ARM ARM says that Load and Store instructions are atomic and it's execution is guaranteed to be complete before interrupt handler executes. Verified by looking at
arch/arm/include/asm/atomic.h :
#define atomic_read(v) (*(volatile int *)&(v)->counter)
#define atomic_set(v,i) (((v)->counter) = (i))
However, the problem comes in when i want to manipulate this value atomically using the cpu instructions (atomic_inc, atomic_dec, atomic_cmpxchg etc..) which use LDREX and STREX for ARMv7 (my target).
ARMARM doesn't say anything about interrupts being blocked in this section so i assume an interrupt can occur in between the LDREX and STREX. The thing it does mention is about locking the memory bus which i guess is only helpful for MP systems where there can be more CPUs trying to access same location at same time. But for UP (and possibly MP), If a timer interrupt (or IPI for SMP) fires in this small window of LDREX and STREX, Exception handler executes possibly changes cpu context and returns to the new task, however the shocking part comes in now, it executes 'CLREX' and hence removing any exclusive lock held by previous thread. So how better is using LDREX and STREX than LDR and STR for atomicity on a UP system ?

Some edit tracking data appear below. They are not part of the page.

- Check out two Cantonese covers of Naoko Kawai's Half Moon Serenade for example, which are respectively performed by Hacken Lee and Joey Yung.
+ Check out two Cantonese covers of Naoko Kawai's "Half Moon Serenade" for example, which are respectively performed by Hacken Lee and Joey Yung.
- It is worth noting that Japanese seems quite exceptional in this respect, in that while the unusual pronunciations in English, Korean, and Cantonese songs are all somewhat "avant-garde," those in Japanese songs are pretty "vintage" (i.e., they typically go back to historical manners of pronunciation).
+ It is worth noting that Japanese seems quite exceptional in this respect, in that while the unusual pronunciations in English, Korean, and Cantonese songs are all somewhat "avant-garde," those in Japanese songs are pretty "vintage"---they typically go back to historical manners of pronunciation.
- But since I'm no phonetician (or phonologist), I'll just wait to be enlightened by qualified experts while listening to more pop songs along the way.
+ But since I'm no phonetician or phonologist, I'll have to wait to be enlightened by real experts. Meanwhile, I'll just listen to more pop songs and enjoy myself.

I did read something about an Exclusive lock monitor, so I've a possible theory that when the thread resumes and executes the STREX, the os monitor causes this call to fail which can be detected and the loop can be re-executed using the new value in the process (branch back to LDREX), Am i right here ?

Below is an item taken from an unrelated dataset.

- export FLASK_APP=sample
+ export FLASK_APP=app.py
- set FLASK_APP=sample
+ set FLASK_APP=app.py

The idea behind the load-linked/store-exclusive paradigm is that if if the store follows very soon after the load, with no intervening memory operations, and if nothing else has touched the location, the store is likely to succeed, but if something else has touched the location the store is certain to fail. There is no guarantee that stores will not sometimes fail for no apparent reason; if the time between load and store is kept to a minimum, however, and there are no memory accesses between them, a loop like:
do
{
new_value = __LDREXW(dest) + 1;
} while (__STREXW(new_value, dest));
can generally be relied upon to succeed within a few attempts. If computing the new value based on the old value required some significant computation, one should rewrite the loop as:
do
{
old_value = *dest;
new_value = complicated_function(old_value);
} while (CompareAndStore(dest, new_value, old_value) != 0);
... Assuming CompareAndStore is something like:
uint32_t CompareAndStore(uint32_t *dest, uint32_t new_value, uint_32 old_value)
{
do
{
if (__LDREXW(dest) != old_value) return 1; // Failure
} while(__STREXW(new_value, dest);
return 0;
}
This code will have to rerun its main loop if something changes *dest while the new value is being computed, but only the small loop will need to be rerun if the __STREXW fails for some other reason [which is hopefully not too likely, given that there will only be about two instructions between the __LDREXW and __STREXW]
Addendum
An example of a situation where "compute new value based on old" could be complicated would be one where the "values" are effectively a references to a complex data structure. Code may fetch the old reference, derive a new data structure from the old, and then update the reference. This pattern comes up much more often in garbage-collected frameworks than in "bare metal" programming, but there are a variety of ways it can come up even when programming bare metal. Normal malloc/calloc allocators are not generally thread-safe/interrupt-safe, but allocators for fixed-size structures often are. If one has a "pool" of some power-of-two number of data structures (say 255), one could use something like:
#define FOO_POOL_SIZE_SHIFT 8
#define FOO_POOL_SIZE (1 << FOO_POOL_SIZE_SHIFT)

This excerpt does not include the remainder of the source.